* **What you should do**: Repeat the stretch of entries below from the line with "filter: none -> POL_Thai_NS != 0" through the line with "Totals | P_LUatH_NS_UOLSE_VWorW actual: 30,639". Include both ends and add nothing.

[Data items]

........

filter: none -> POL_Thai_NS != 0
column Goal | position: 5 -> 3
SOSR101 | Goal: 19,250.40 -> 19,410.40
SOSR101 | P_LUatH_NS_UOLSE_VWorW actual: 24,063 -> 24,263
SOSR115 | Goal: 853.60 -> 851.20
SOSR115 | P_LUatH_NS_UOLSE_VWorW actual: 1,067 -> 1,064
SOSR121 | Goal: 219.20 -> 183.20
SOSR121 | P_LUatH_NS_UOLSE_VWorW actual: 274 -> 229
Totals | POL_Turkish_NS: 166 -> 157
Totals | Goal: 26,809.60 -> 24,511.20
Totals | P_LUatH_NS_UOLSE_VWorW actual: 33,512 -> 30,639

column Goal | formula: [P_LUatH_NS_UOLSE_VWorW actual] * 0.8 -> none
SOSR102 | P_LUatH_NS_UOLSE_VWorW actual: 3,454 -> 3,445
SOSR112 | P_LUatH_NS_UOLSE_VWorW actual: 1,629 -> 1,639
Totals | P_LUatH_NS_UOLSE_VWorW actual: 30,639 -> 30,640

........

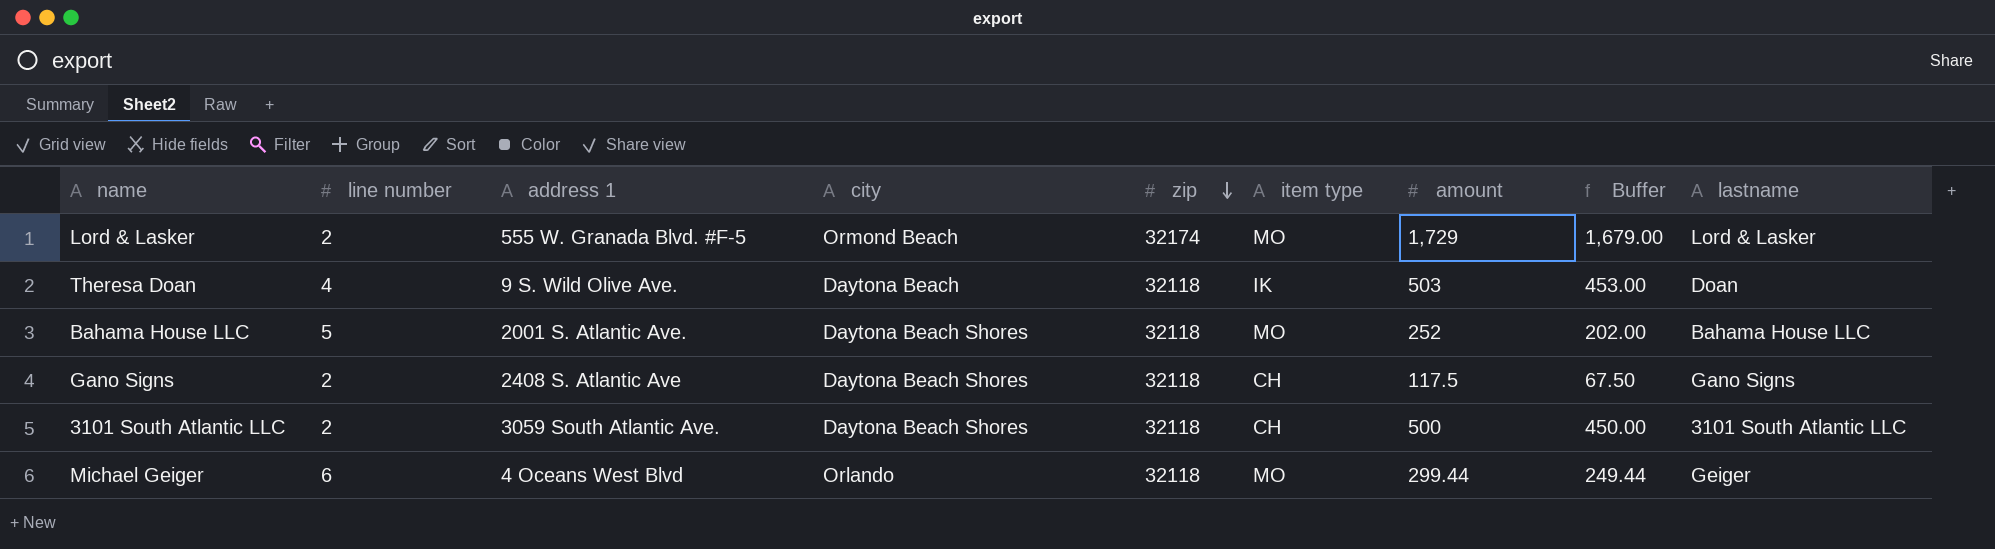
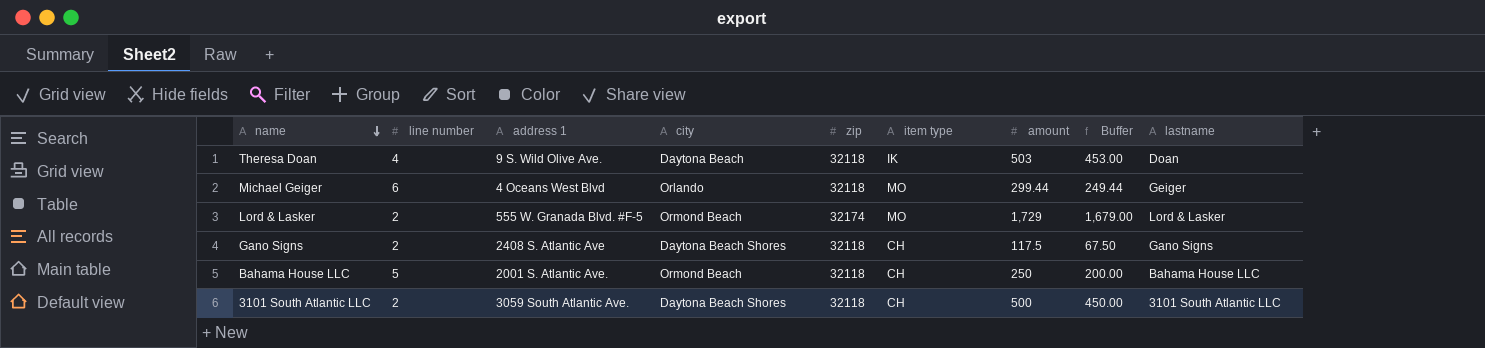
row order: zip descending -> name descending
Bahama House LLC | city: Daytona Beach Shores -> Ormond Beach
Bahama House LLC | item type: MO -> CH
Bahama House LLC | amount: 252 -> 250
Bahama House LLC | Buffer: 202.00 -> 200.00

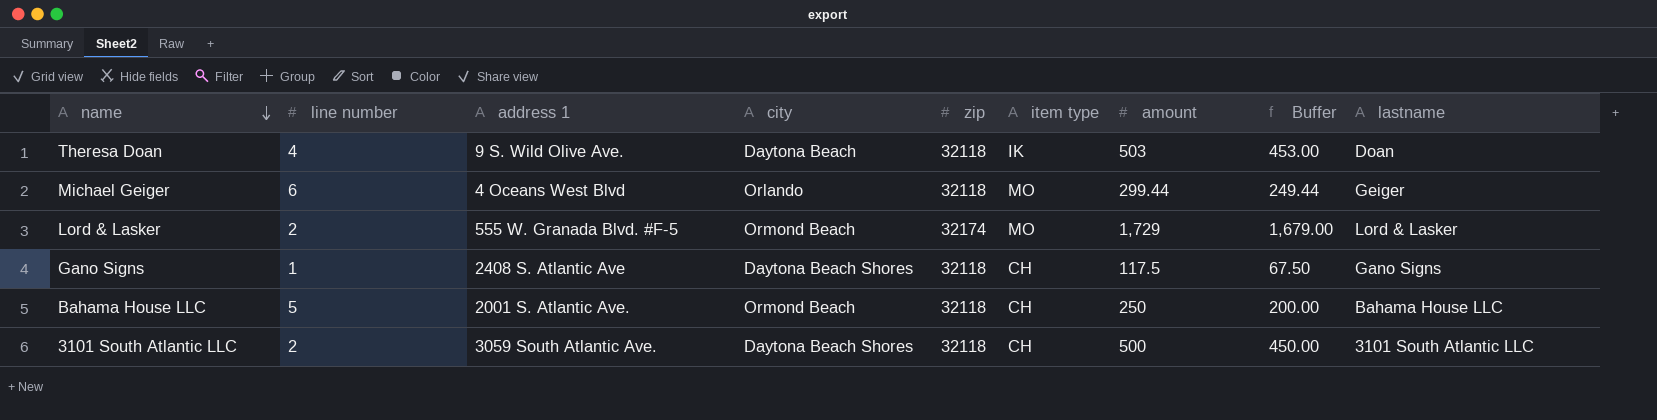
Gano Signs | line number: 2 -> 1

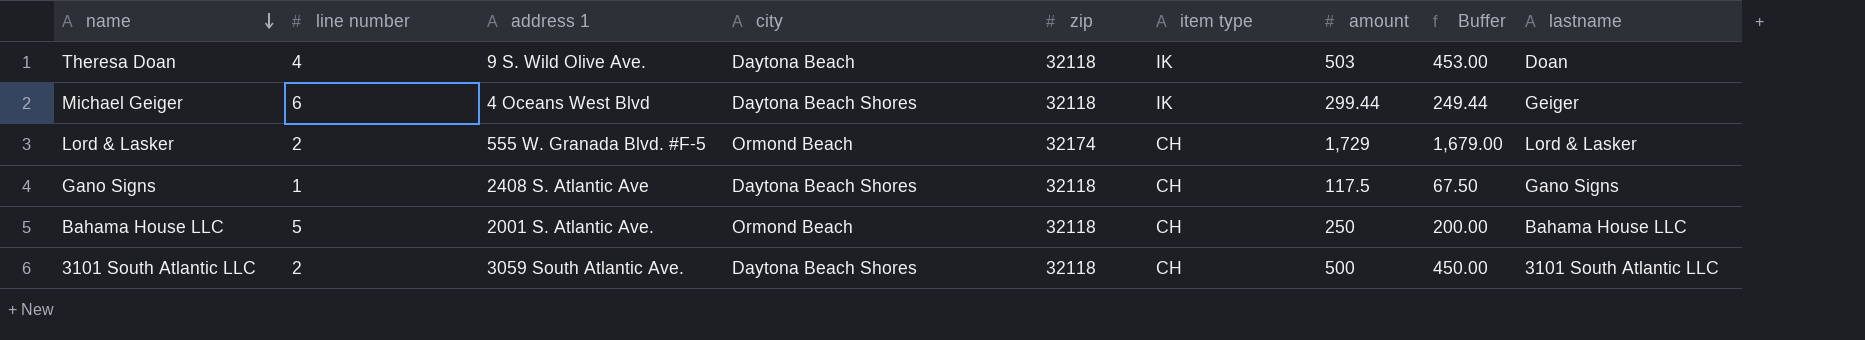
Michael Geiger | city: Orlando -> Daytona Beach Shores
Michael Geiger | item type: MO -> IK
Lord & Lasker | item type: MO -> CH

........

* **Result**:
filter: none -> POL_Thai_NS != 0
column Goal | position: 5 -> 3
SOSR101 | Goal: 19,250.40 -> 19,410.40
SOSR101 | P_LUatH_NS_UOLSE_VWorW actual: 24,063 -> 24,263
SOSR115 | Goal: 853.60 -> 851.20
SOSR115 | P_LUatH_NS_UOLSE_VWorW actual: 1,067 -> 1,064
SOSR121 | Goal: 219.20 -> 183.20
SOSR121 | P_LUatH_NS_UOLSE_VWorW actual: 274 -> 229
Totals | POL_Turkish_NS: 166 -> 157
Totals | Goal: 26,809.60 -> 24,511.20
Totals | P_LUatH_NS_UOLSE_VWorW actual: 33,512 -> 30,639

column Goal | formula: [P_LUatH_NS_UOLSE_VWorW actual] * 0.8 -> none
SOSR102 | P_LUatH_NS_UOLSE_VWorW actual: 3,454 -> 3,445
SOSR112 | P_LUatH_NS_UOLSE_VWorW actual: 1,629 -> 1,639
Totals | P_LUatH_NS_UOLSE_VWorW actual: 30,639 -> 30,640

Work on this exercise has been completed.